*** Opening GIVEN INFORMATION ***

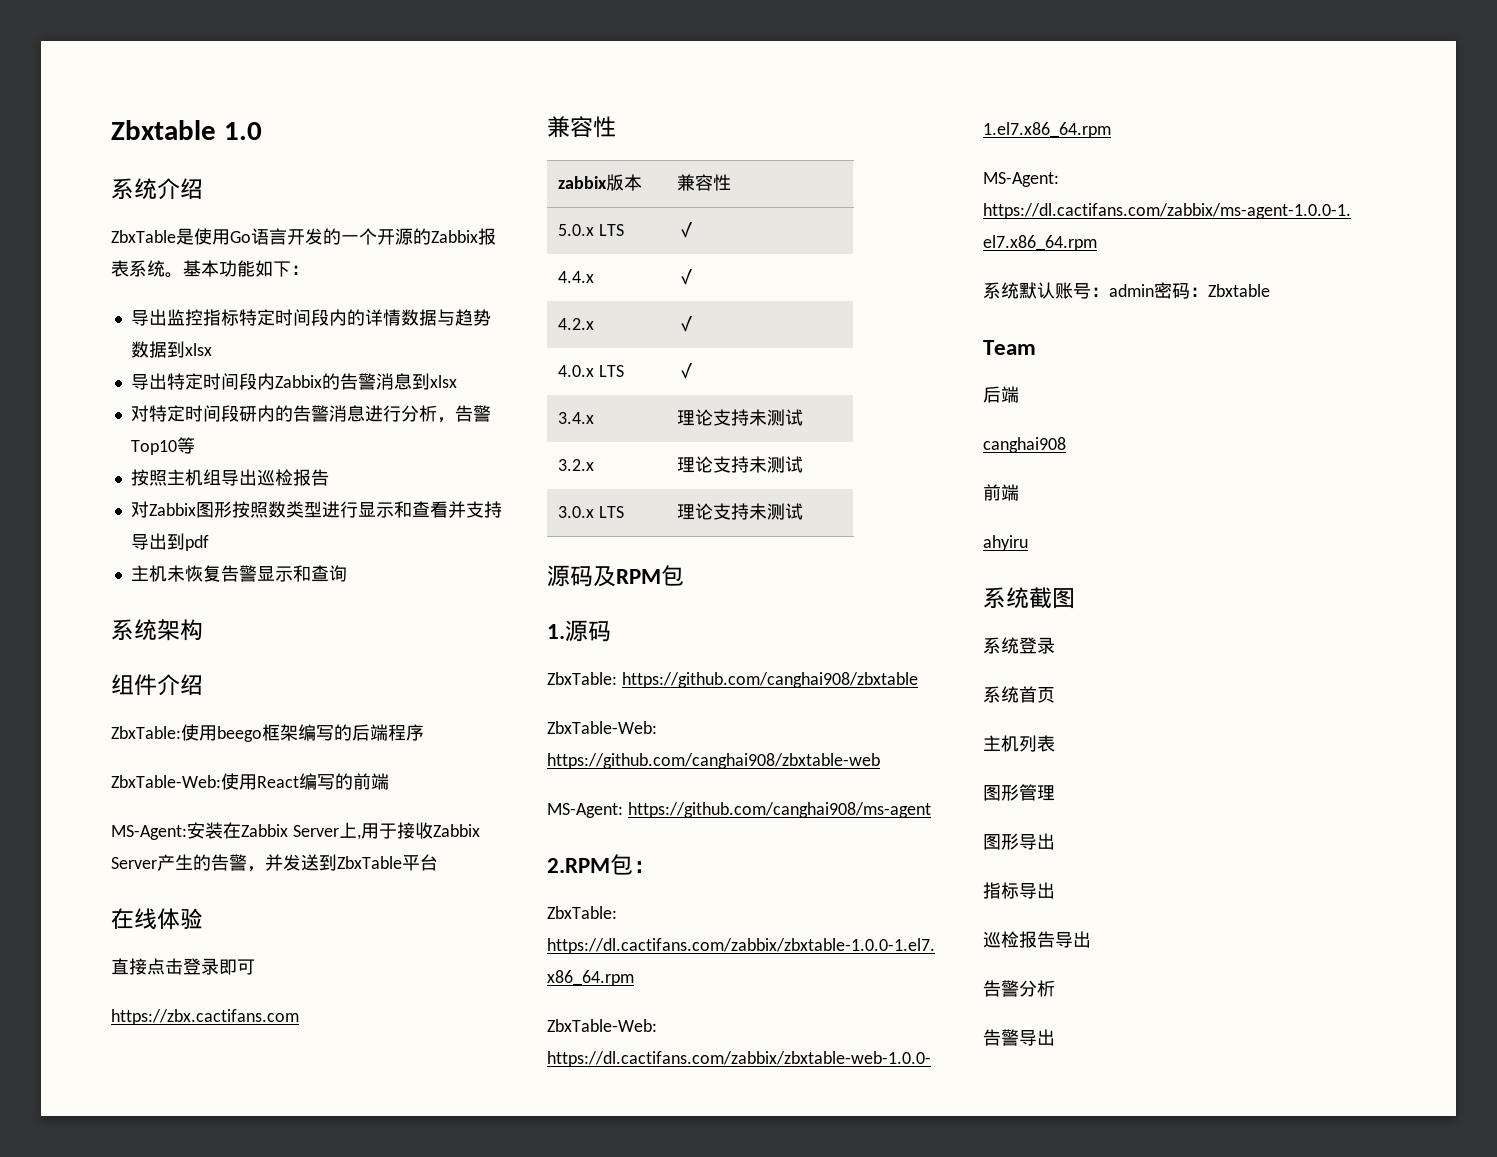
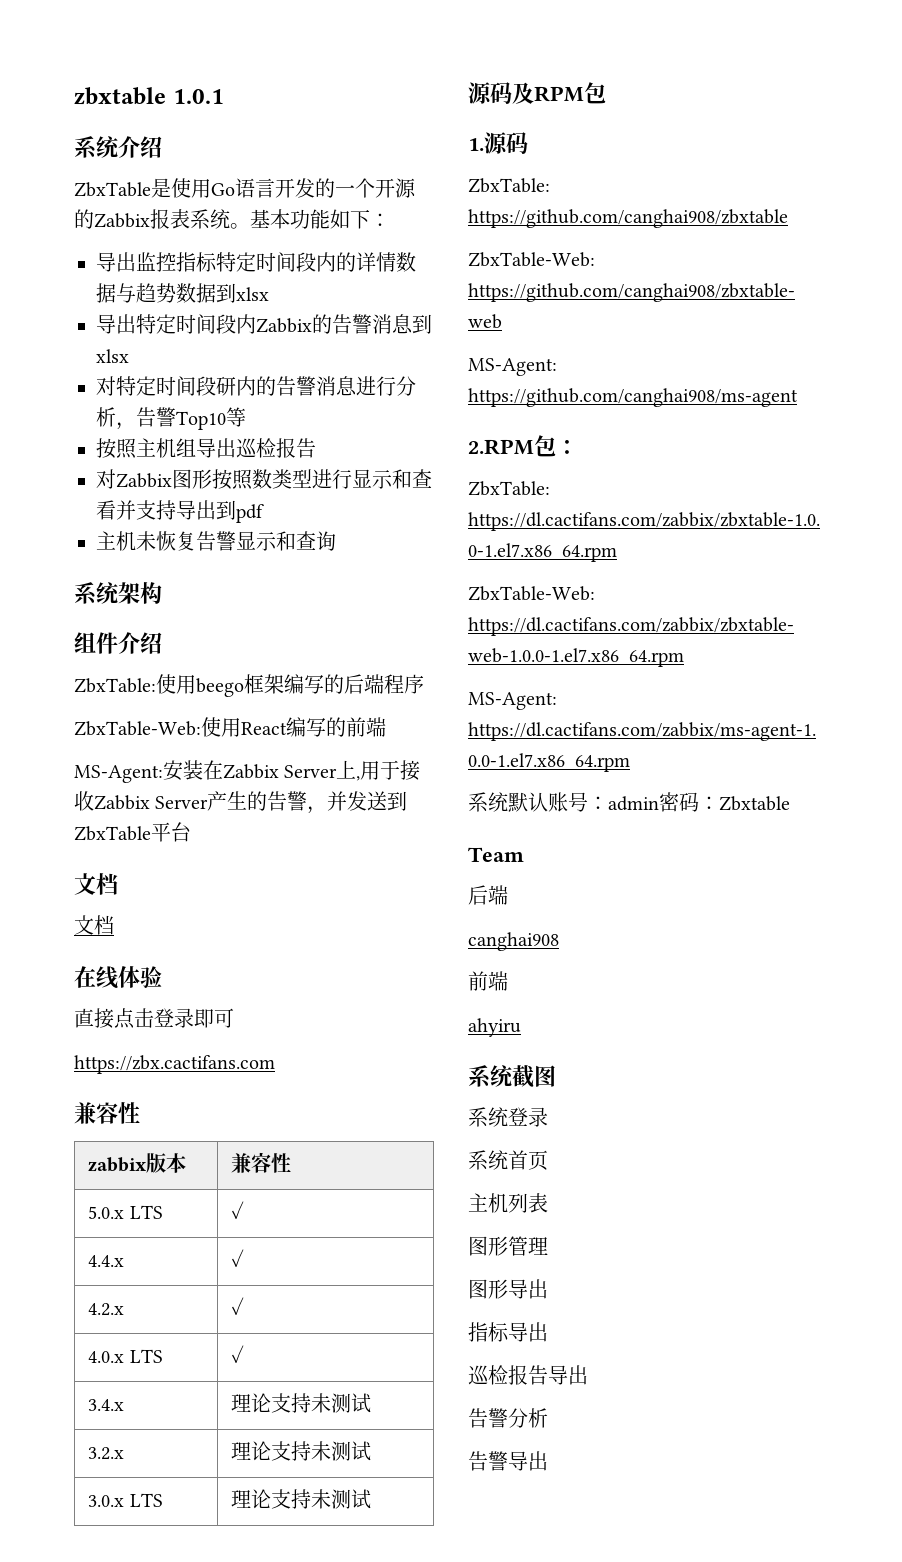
[111,120,262,140] Zbxtable 1.0 -> [74,87,224,105] zbxtable 1.0.1
(438, 862) none -> [74,873,118,895] [74,915,114,935] // 文档 // 文档

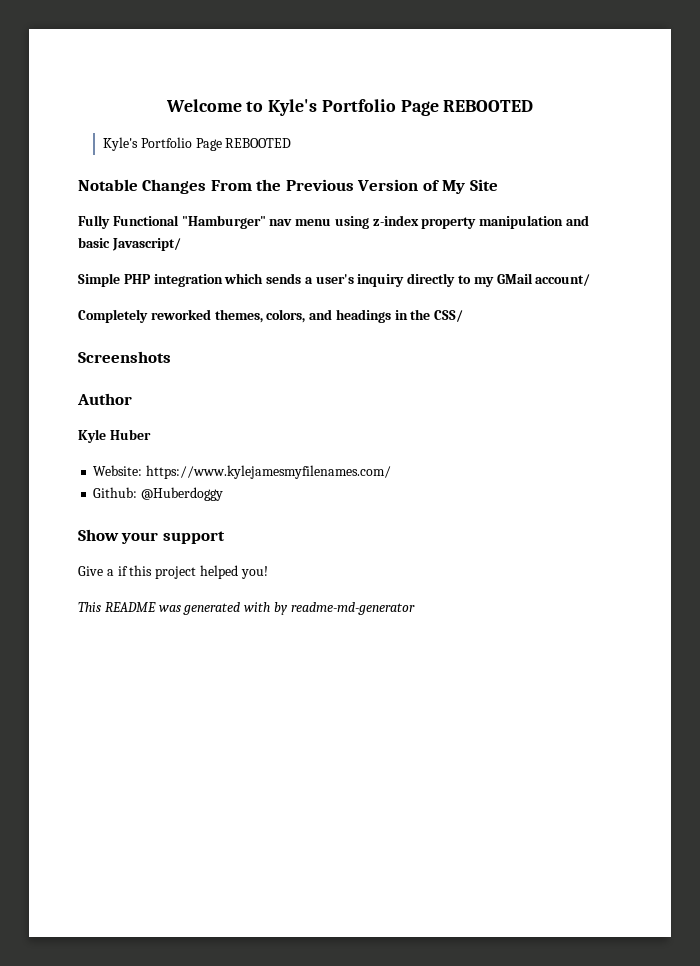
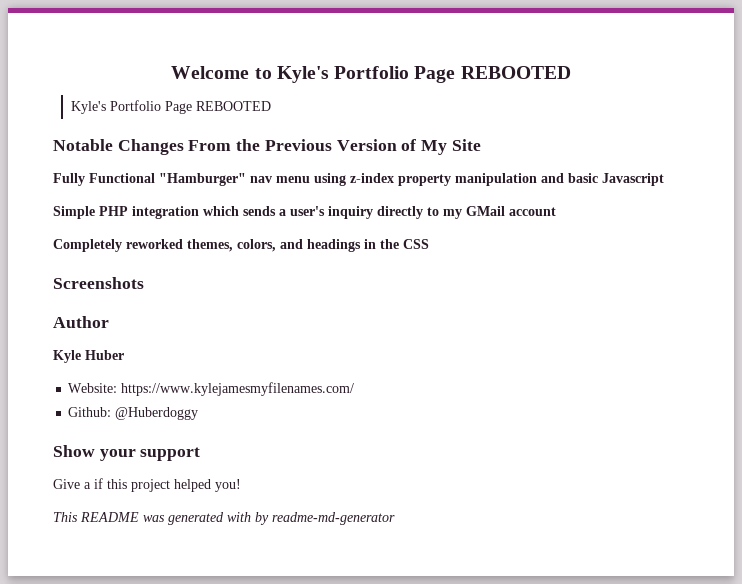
[111,238,181,251] Javascript/ -> [602,173,664,186] Javascript
[535,274,591,286] account/ -> [509,207,556,216] account
[434,310,464,322] CSS/ -> [403,239,429,249] CSS

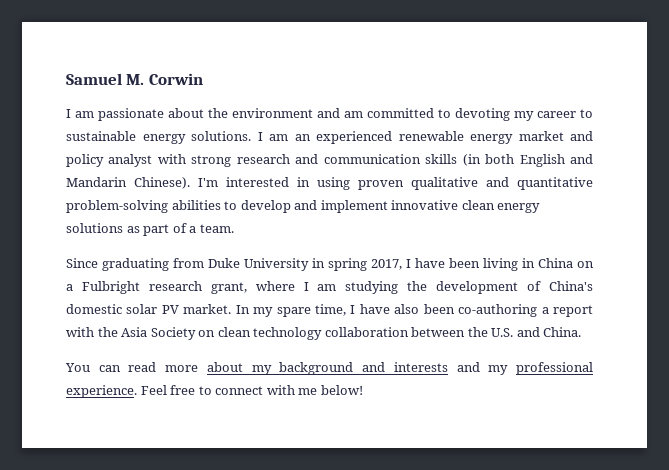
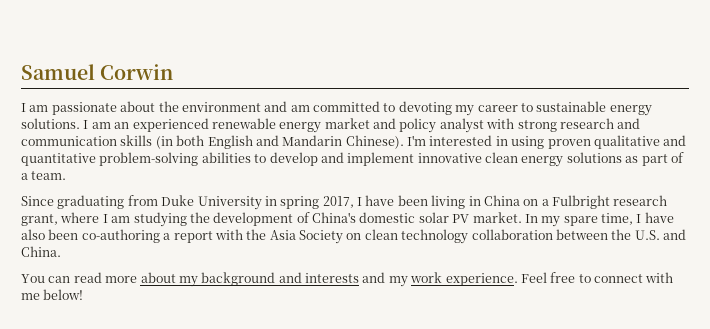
[126,74,145,85] M. -> (95, 72) none
[516,362,594,375] professional -> [410,272,443,283] work

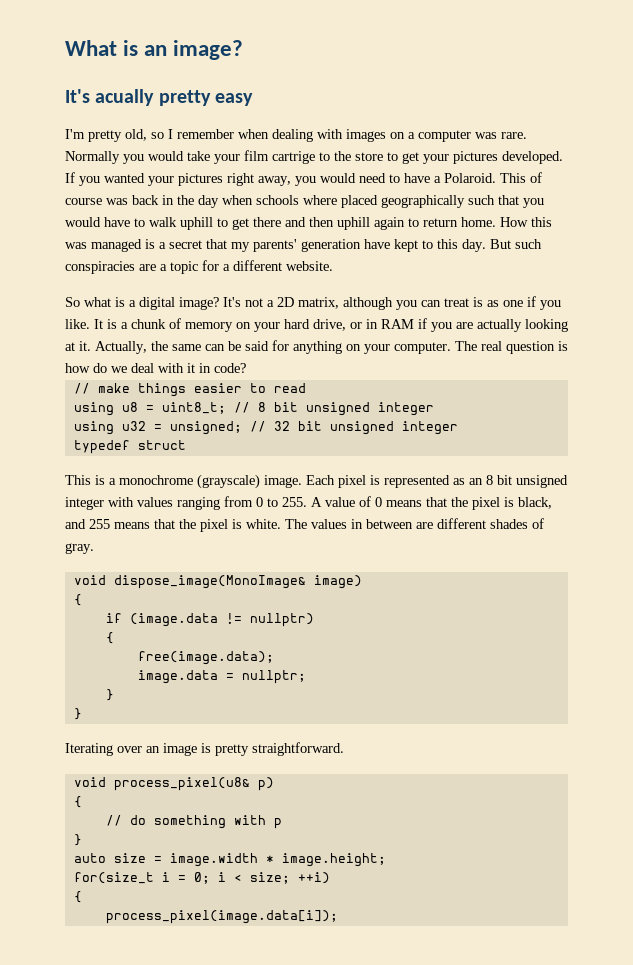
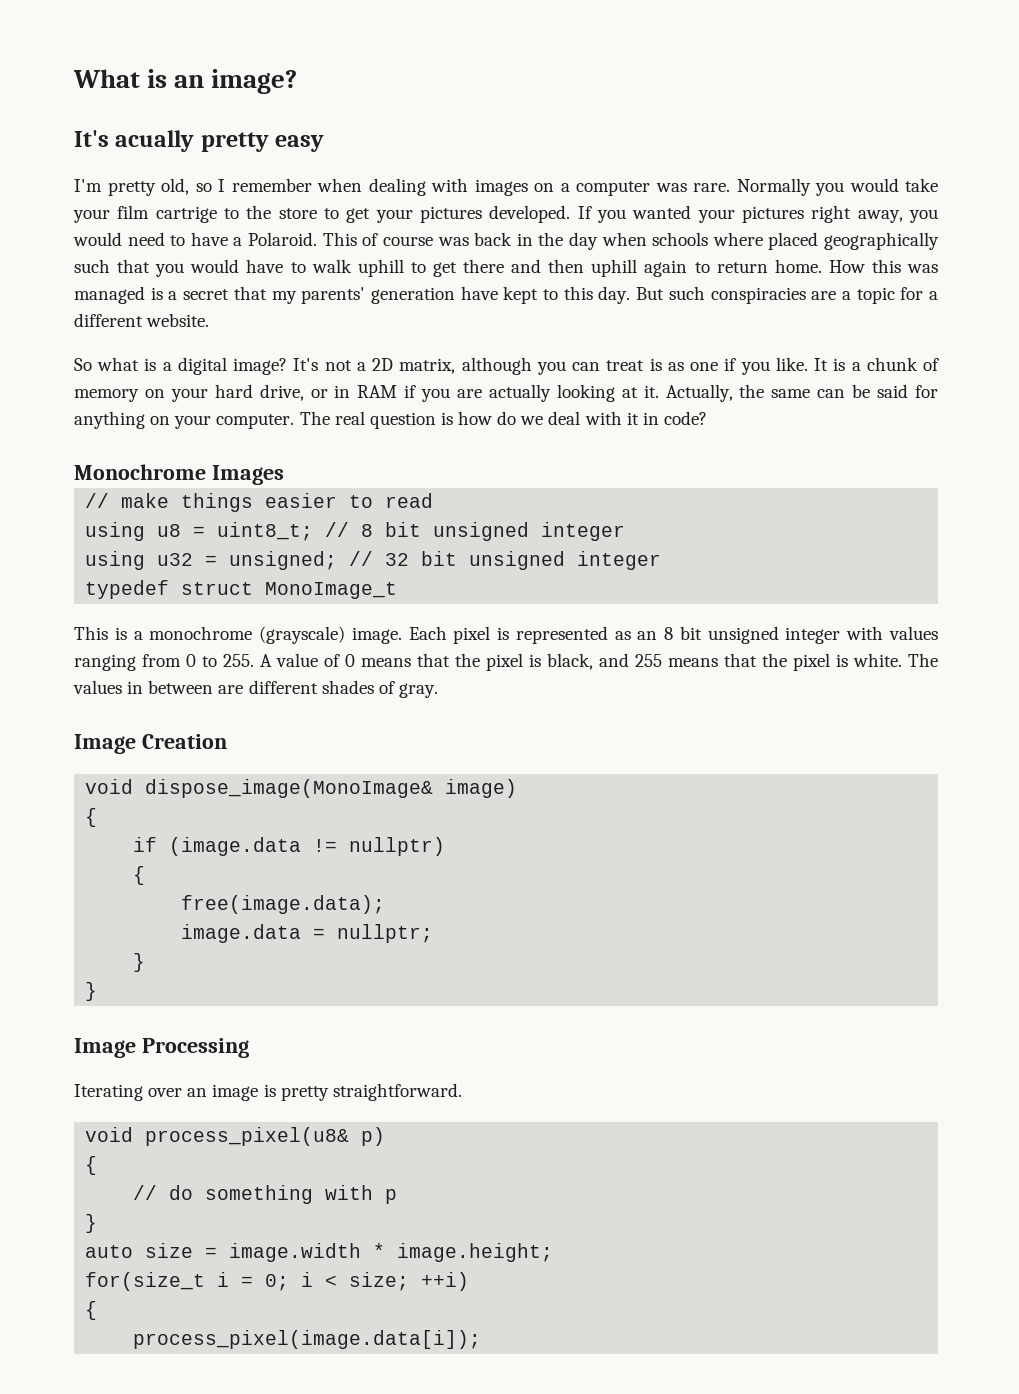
(246, 368) none -> [74,464,284,485] // Monochrome Images
(186, 445) none -> [265,582,398,599] MonoImage_t
(94, 548) none -> [74,734,227,754] // Image Creation
(82, 714) none -> [74,1038,249,1058] // Image Processing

*** Closing GIVEN INFORMATION ***

**WHAT YOU SHOULD DO**:
Nothing but the lines above, starting at the line that contains "[111,238,181,251] Javascript/ ->" and ending at the line that contains "(246, 368) none", should be given again, exactly and without the pictures.

**SOLUTION TO THE PROBLEM**:
[111,238,181,251] Javascript/ -> [602,173,664,186] Javascript
[535,274,591,286] account/ -> [509,207,556,216] account
[434,310,464,322] CSS/ -> [403,239,429,249] CSS

[126,74,145,85] M. -> (95, 72) none
[516,362,594,375] professional -> [410,272,443,283] work

(246, 368) none -> [74,464,284,485] // Monochrome Images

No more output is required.